Aims of the study
We aimed to answer the following research questions:
What are the national norms for SWEMWBS in the general population in England and across socio-demographic subgroups? How do subgroup differences in scores on SWEMWBS compare with those on WEMWBS?
How well does SWEMWBS correlate with GHQ-12, EQ-VAS, happiness index, and self-reported health and limiting longstanding illness, as compared to correlation of WEMWBS with such instruments?
Does SWEMWBS reproduce associations with social and health behaviour variables similar to the full version?
How closely does the measurement of mental wellbeing with SWEMWBS approximate to the measurement by WEMWBS, and within different subgroups? In addition, how well does SWEMWBS capture those at the low and high ends of the mental wellbeing scale compared with WEMWBS?

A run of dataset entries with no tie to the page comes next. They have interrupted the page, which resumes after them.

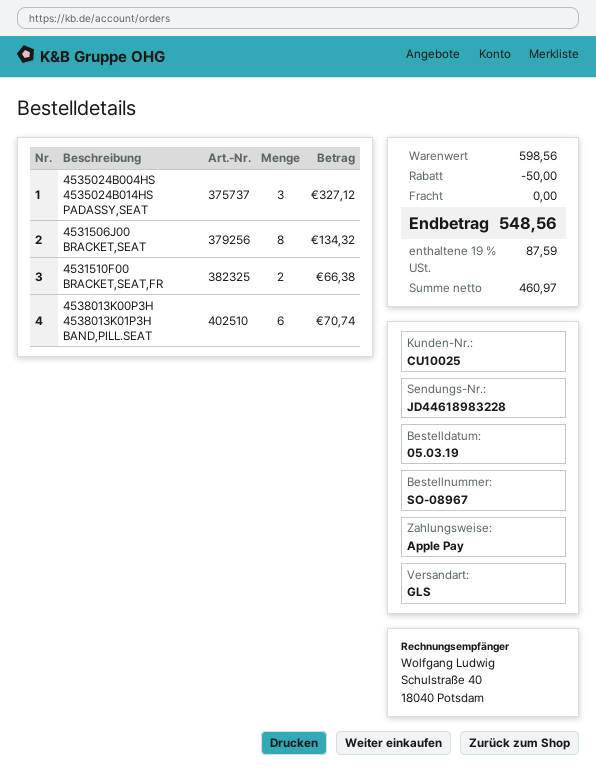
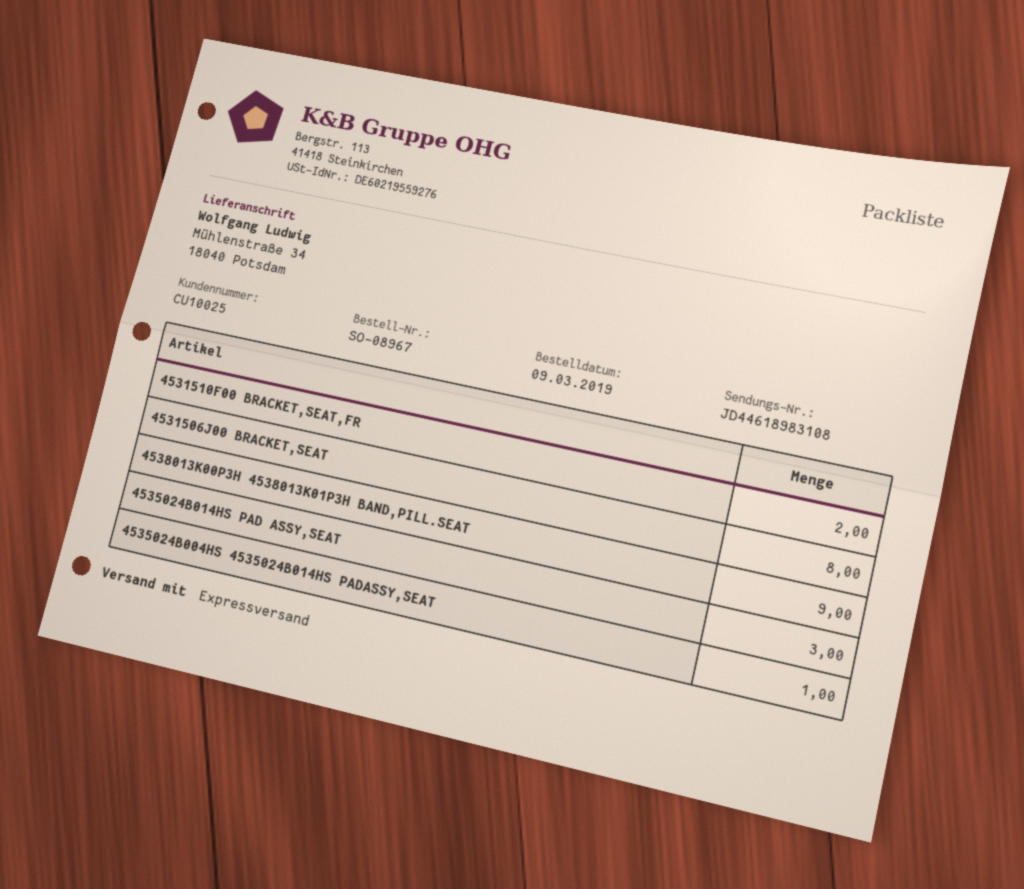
order date: 2019-03-05 -> 2019-03-09
shipping method: GLS -> express
tracking number: JD44618983228 -> JD44618983108
4535024B004HS 4535024B014HS PADASSY,SEAT: 3 -> 1
4538013K00P3H 4538013K01P3H BAND,PILL.SEAT: 6 -> 9
4535024B014HS PAD ASSY,SEAT: none -> 3

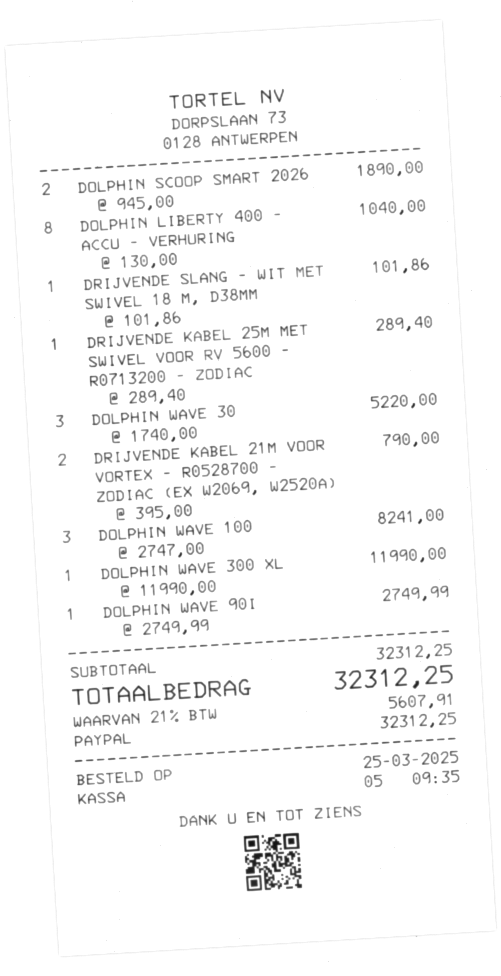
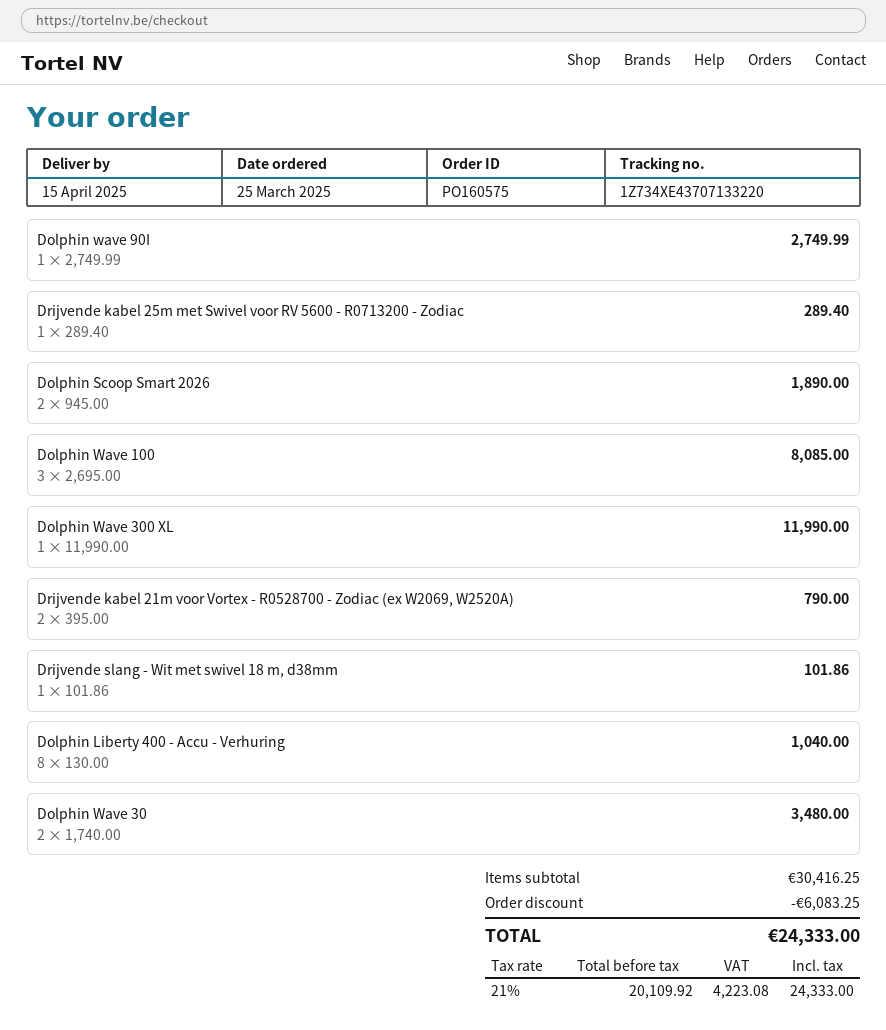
DOLPHIN WAVE 30: 3 x 1740.00 = 5220.00 -> 2 x 1740.00 = 3480.00
DOLPHIN WAVE 100: 3 x 2747.00 = 8241.00 -> 3 x 2695.00 = 8085.00
subtotal: 32312.25 -> 30416.25
discount: none -> 6083.25
tax: 21% = 5607.91 -> 21% = 4223.08
total: 32312.25 -> 24333.00

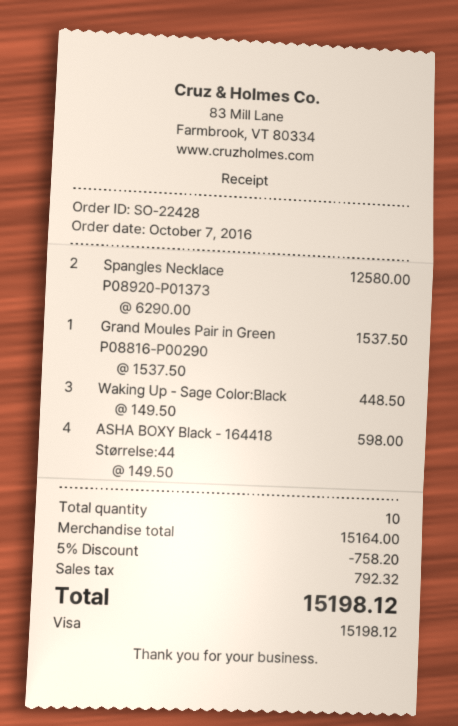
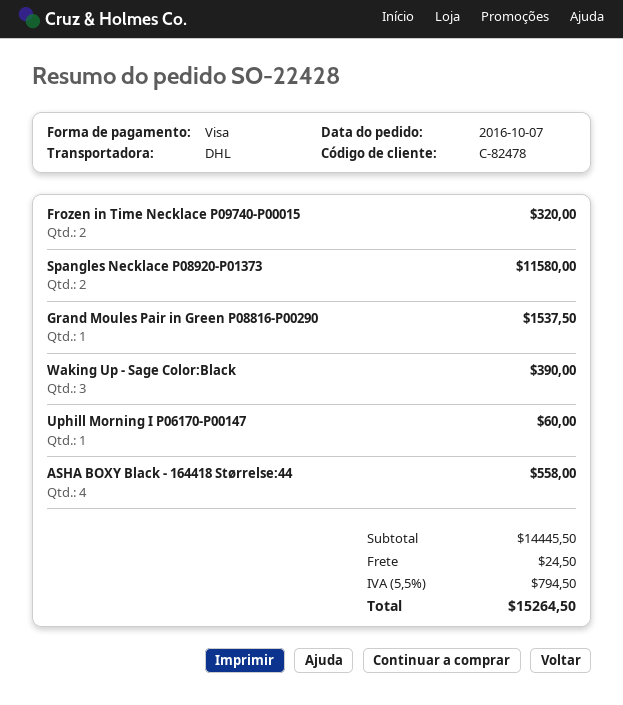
Spangles Necklace P08920-P01373: 2 for 12580.00 -> 2 for 11580.00
Waking Up - Sage Color:Black: 3 for 448.50 -> 3 for 390.00
ASHA BOXY Black - 164418 Størrelse:44: 4 for 598.00 -> 4 for 558.00
Frozen in Time Necklace P09740-P00015: none -> 2 for 320.00
Uphill Morning I P06170-P00147: none -> 1 for 60.00
subtotal: 15164.00 -> 14445.50
discount: 5% = 758.20 -> none
shipping: none -> 24.50
tax: 792.32 -> 794.50
total: 15198.12 -> 15264.50

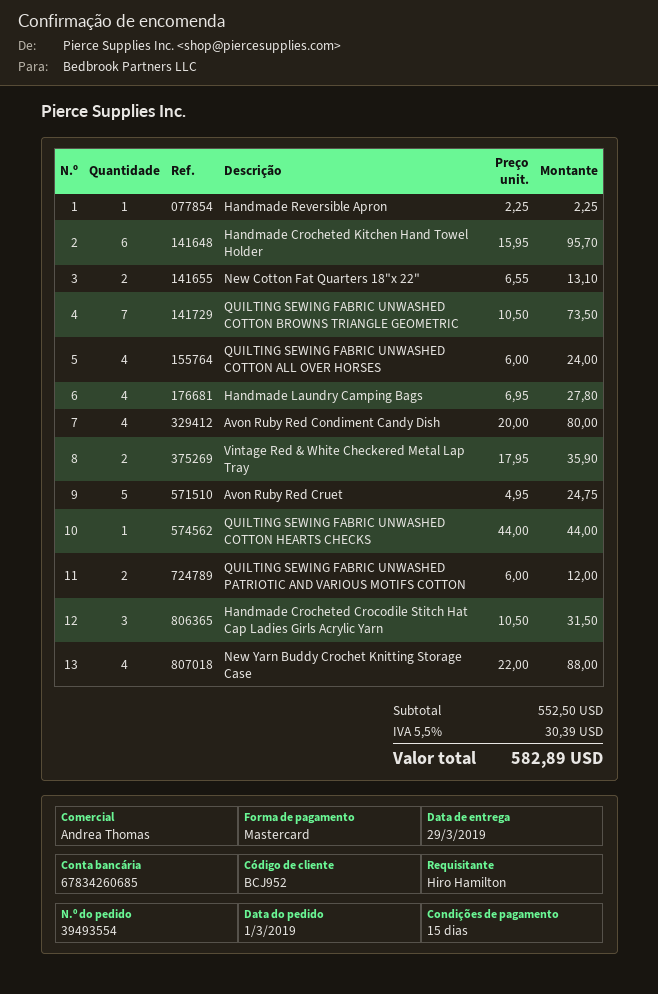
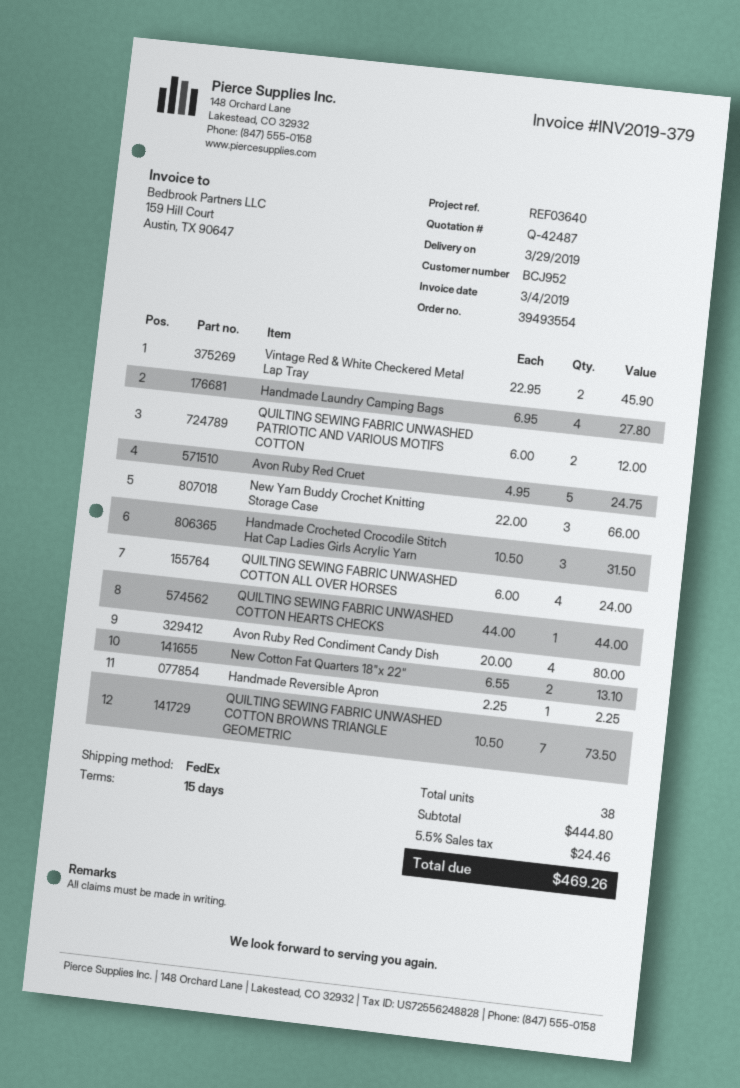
Handmade Crocheted Kitchen Hand Towel Holder: 6 x 15.95 = 95.70 -> none
Vintage Red & White Checkered Metal Lap Tray: 2 x 17.95 = 35.90 -> 2 x 22.95 = 45.90
New Yarn Buddy Crochet Knitting Storage Case: 4 x 22.00 = 88.00 -> 3 x 22.00 = 66.00
subtotal: 552.50 -> 444.80
tax: 5.5% = 30.39 -> 5.5% = 24.46
total: 582.89 -> 469.26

The study uses data from the Health Survey for England 2010–2013 (N = 27,169), the first survey years which included the 14-item WEMWBS [18–21]. The Health Survey for England interviews each year a new, random, nationally representative sample of the population living in private households in England . Participants were selected using a multi-stage, stratified, probability design, with postcode sectors used as primary sampling units, randomly selected using the Postcode Address file. Data included spoken answers to questions, written answers in self-completion booklets, and biomedical information, which was collected via face-to-face interviews followed by a nurse visit. WEMWBS was self-completed confidentially as part of the interviewer visit, with the exception of 2012 when this was done during the nurse visit. NHS Research Ethics Committee approval was obtained prior to each survey commencing from the Oxford B (2010) and Oxford A (2011–13) Research Ethics Committees. Participants gave informed verbal consent prior to the interview.
WEMWBS and SWEMWBS
Answers to each item on WEMWBS (and SWEMWBS) are provided using a five-point Likert scale (none of the time, rarely, some of the time, often, all of the time), and scored from 1 to 5 respectively, with all items being scored positively. Scores on all items are then summed to give a WEMWBS score (range 14–70) (see Box 1).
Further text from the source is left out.